There were eight squid, because I knew my John babylove to have the biggest appetite when he was coming back from work. Here was the first, which I picked up with my tongs and crouched over, pushing my finger inside the plastic seacave; it was bouncy, and I was cleaning out some bits of sticky plasma. Holding my breath, I lifted the squid a little higher and, with my face underneath it, I poked at the end with a single toothpick until there was a hole, so that the vegetables could breathe inside and didn’t become a mess of sludge.

Next, it was a time for the stuffing, the most delicate part, and I turned off the radio so that I could concentrate very fully.

So strangely, I was thinking of Mamma again; she was saying to me, ‘This man will not love you! He will treat you badly! Like a dog!’

I felt my hand shaking as I put the first portion of pork and vegetable into the squid’s body, and then I kept having to look behind me, into the room that was there, perfectly normal.

I was thinking that the meat was piping flawlessly into the plastic-like body and then the squid was escalating neatly around it, a little lung, when suddenly, the pod burst, and the meat began pouring out of the tear, hot and wet, and I could see that it was the wrong thickness, that it was just watery red.
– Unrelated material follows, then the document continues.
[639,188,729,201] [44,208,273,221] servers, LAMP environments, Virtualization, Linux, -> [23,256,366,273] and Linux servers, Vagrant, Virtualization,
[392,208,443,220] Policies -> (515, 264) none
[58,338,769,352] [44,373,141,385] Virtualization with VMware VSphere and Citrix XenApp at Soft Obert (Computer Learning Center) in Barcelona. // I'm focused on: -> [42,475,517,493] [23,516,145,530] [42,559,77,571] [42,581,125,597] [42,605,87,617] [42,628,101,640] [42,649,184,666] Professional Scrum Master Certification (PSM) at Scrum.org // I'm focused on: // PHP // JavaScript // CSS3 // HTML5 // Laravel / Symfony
I laughed to myself, do not be too full of confidence, Annick! But in my head I had called myself by my old name, and this made me feel shaken, even more. And it was the same, I kept on feeling some presence behind me and I thought to turn slowly, to show that I was not afraid, but when I got all of the way around, I could see that I had made a huge mess in the kitchen, and the pile of dishes and pans was a huge black shadow beside the sink, and of course! You are not a wife, Annick! It had begun to rain again and I did not dare to look outside, to the troll trees where the plastic bags caught in the branches waved like flags: the English countryside that was grey.
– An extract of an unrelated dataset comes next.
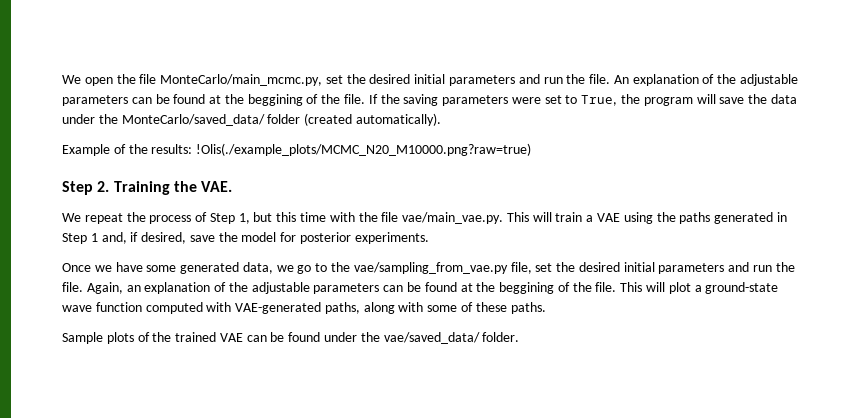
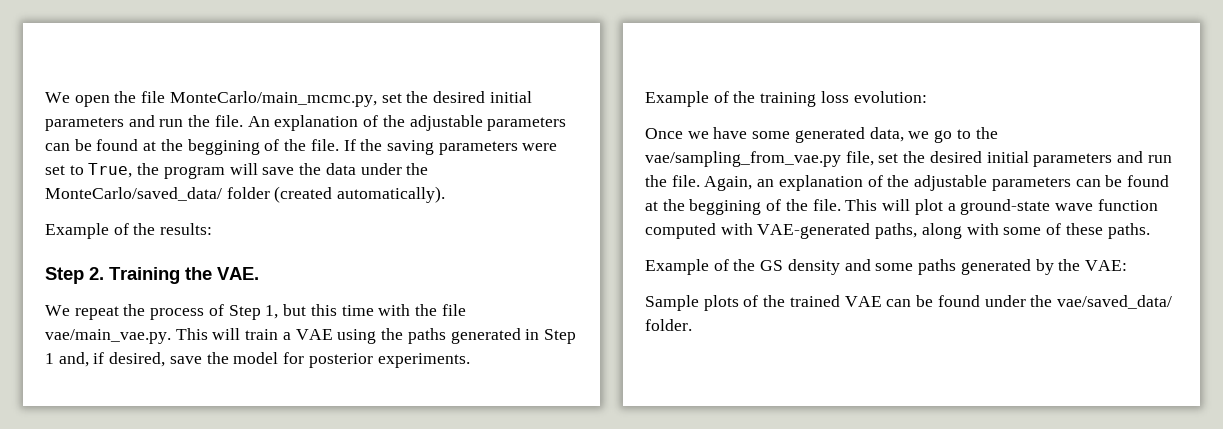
[196,143,532,156] !Olis(./example_plots/MCMC_N20_M10000.png?raw=true) -> (213, 229) none
(429, 238) none -> [645,91,927,107] // Example of the training loss evolution:
(546, 308) none -> [645,259,1127,275] // Example of the GS density and some paths generated by the VAE:

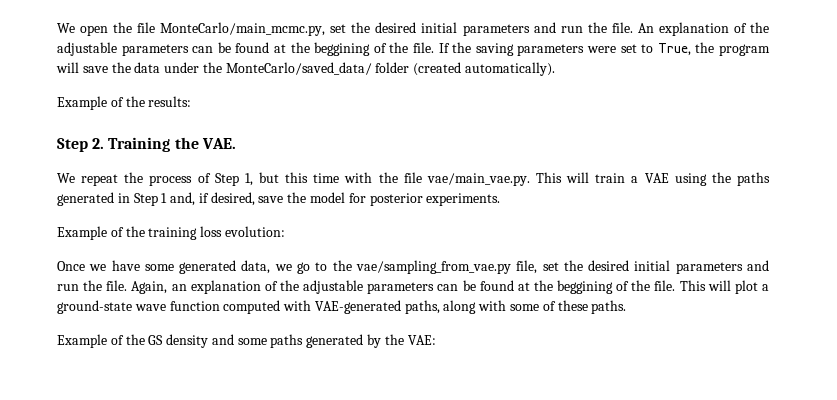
[645,295,1172,311] [645,319,692,331] // Sample plots of the trained VAE can be found under the vae/saved_data/ folder. -> (436, 340) none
The second squid burst, more exciting this time, because I had seen that John would be home in two hours, and maybe he might even come home early. I knew that I must have something for my John, my babylove, that my skills cooking, cleaning, sensuality,would please him, so I tried to make the mangled white bodies presentable, on the cleanest plate that I could find in the cupboard, it was only chipped in one place. I put the squid in a kind of pile, four on the bottom and then three, one balanced carefully by itself, and the juices from the meat and vegetables dripped down in tears. I wiped the blood from around the meat, so that the plate stayed white, and then I stood back to observe my dish.
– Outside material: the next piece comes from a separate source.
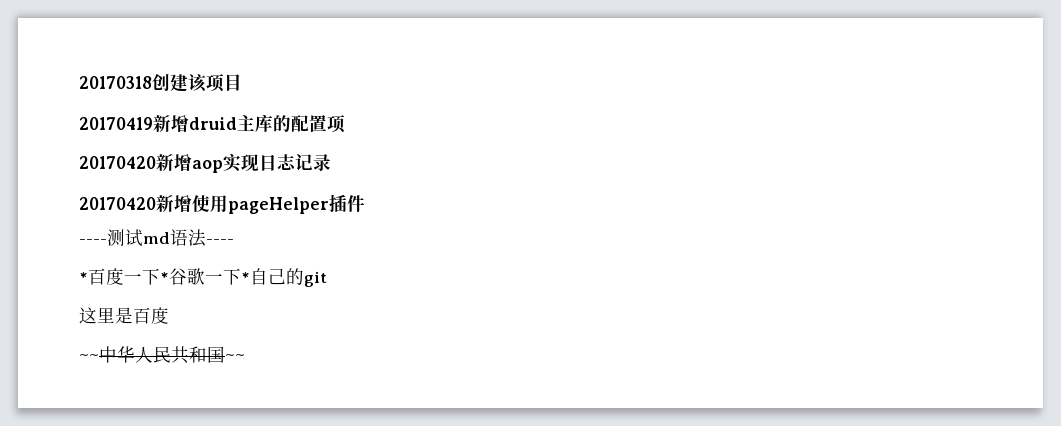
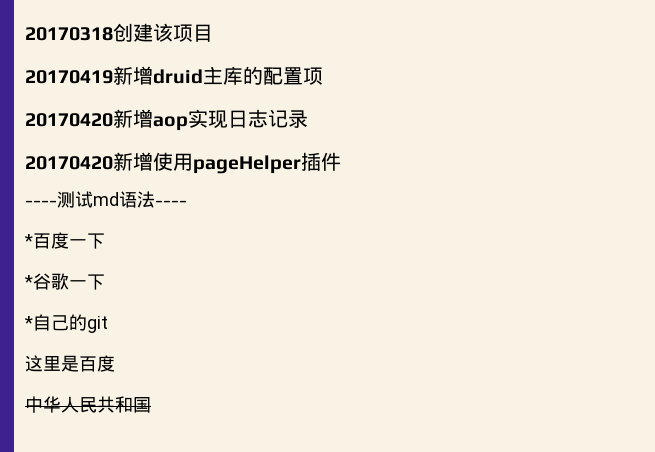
(160, 276) none -> (105, 241) //
(241, 276) none -> (105, 282) //
[79,354,99,361] ~~ -> (115, 363) none
[225,354,245,361] ~~ -> (151, 405) none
I sat on a chair and looked at the food for quite a long time, now and then dabbing at the white plate as more red juice leaked down out of the dish, making sure to save the very bright whiteness.

John came home at 10.45pm, and that was when the dish had gone very cold, even though I kept heating it so it was steaming again. Now the bodies had begun to turn yellow from the reheating, and they looked sticky, like glue or a wound that is bad. After a few hours, I had given up on cleaning up the red, so the septic bodies were swimming in juice like crimson.

‘Babylove!’ I shouted, and I ran to turn on the kitchen light, in case John would be angry with me for sitting in the darkness again, ‘I have made you a delicious meal.’

I smelt his smoke but he did not follow my voice and John, my babylove, he must have been so tired, because he shouted to me, ‘I got kebab,’ and nothing more.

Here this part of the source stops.